Christopher Moore does much better work with both vampires and Shakespeare, but this bawdy send-up should slake the thirst...

The Bard struggles with madness and monsters in this risqué literary burlesque from paranormal romanticist Handeland (Apocalypse Happens, 2009, etc.).

As one of his famous creations might note, the William Shakespeare who creeps through this book is well-armed with “[t]houghts black, hands apt, drugs fit, and time agreeing.” Indeed, Hamlet’s inner demons are no match for Will’s as he struggles with vampirism. The novel opens in 1592 in London’s Southwark neighborhood. Shakespeare walks through the shadows, only to get his throat sliced from ear to ear by young Katherine, an amateur chasseur (French for “hunter”) trained by her Haitian nanny to stalk and kill the undead.

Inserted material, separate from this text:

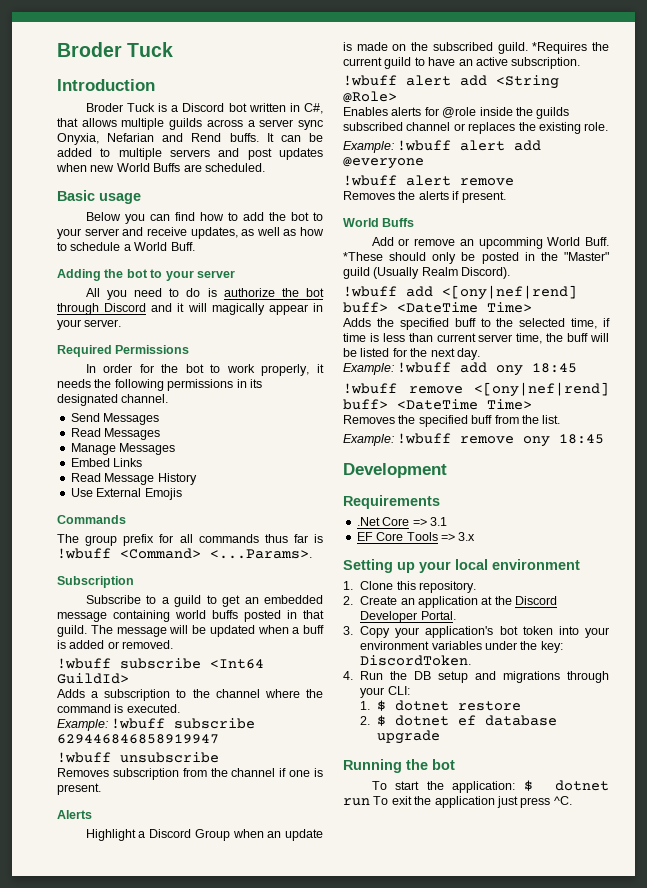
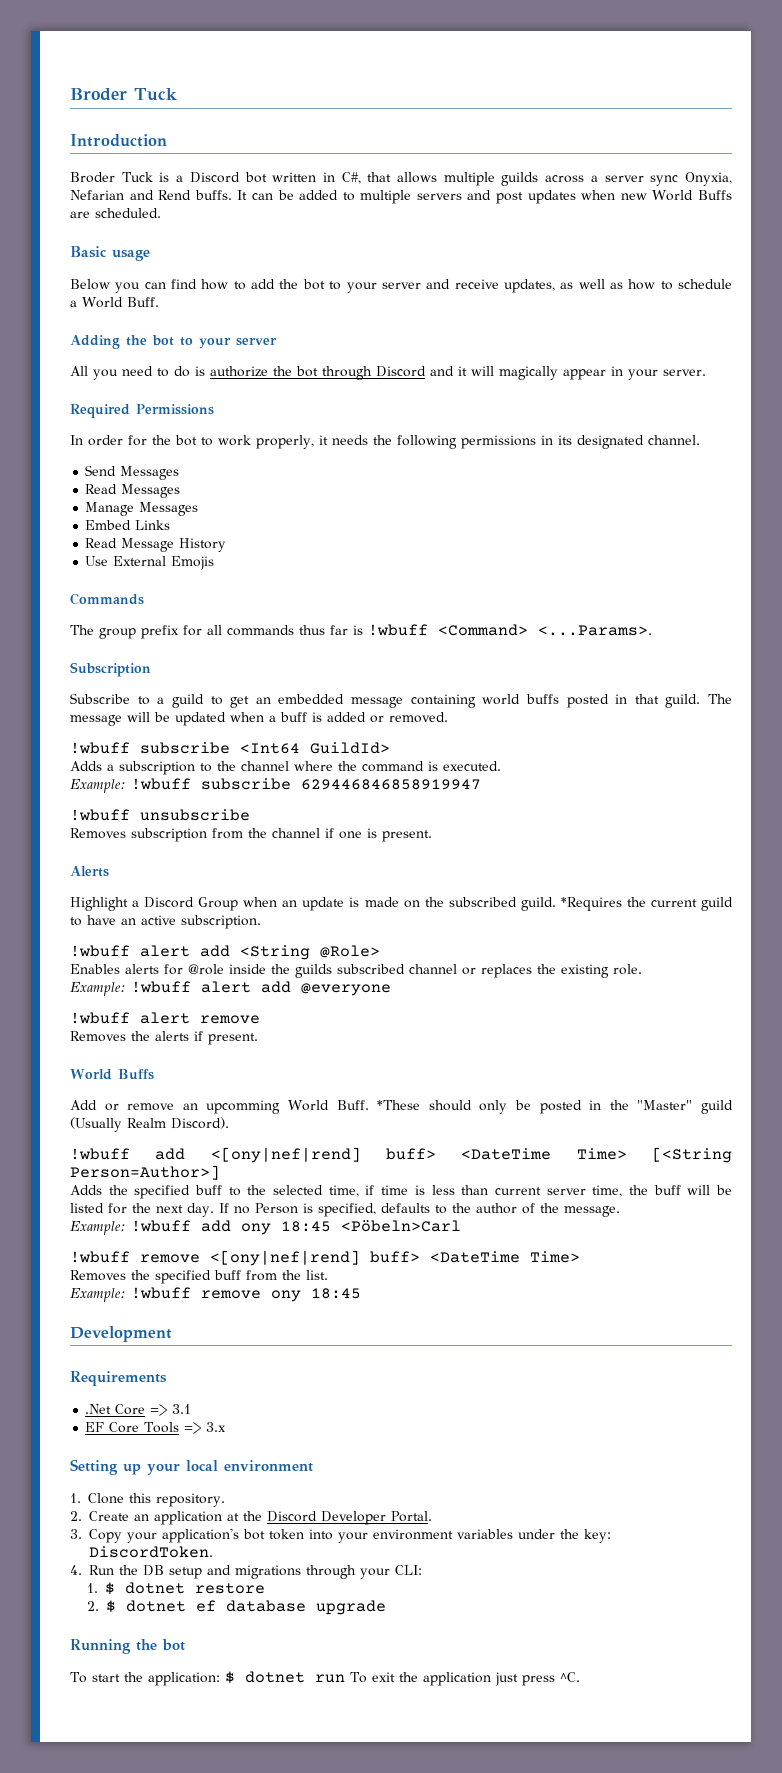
(532, 307) none -> [652,1147,732,1163] [70,1165,220,1180] [<String Person=Author>]
(480, 354) none -> [218,1203,620,1217] If no Person is specified, defaults to the author of the message.
(578, 368) none -> [341,1220,461,1232] <Pöbeln>Carl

But Shakespeare is hardier than he seems and soon thrusts himself upon the boy he believes Katherine to be. (Academics across the world just punched the air in triumph.) It turns out that Shakespeare has quite the long history, which leads to some laugh-out-loud moments. Immediately after kissing his newly discovered “Dark Lady,” Will muses, “The last time he’d felt like this about a woman, he’d lost her. First to Caesar, then to Antony, then to an asp.” For the most part, the book is shameless fun, with a decent grounding in the Bard’s work—the denouement echoes Romeo & Juliet—and a crisp, humorous bite. It’s when Handeland indulges her romance background that the novel suffers: “He would lick that skin; he would let the heat of her wash over him, then bask in that heat like a cat in the morning rays of the sun.” Ouch.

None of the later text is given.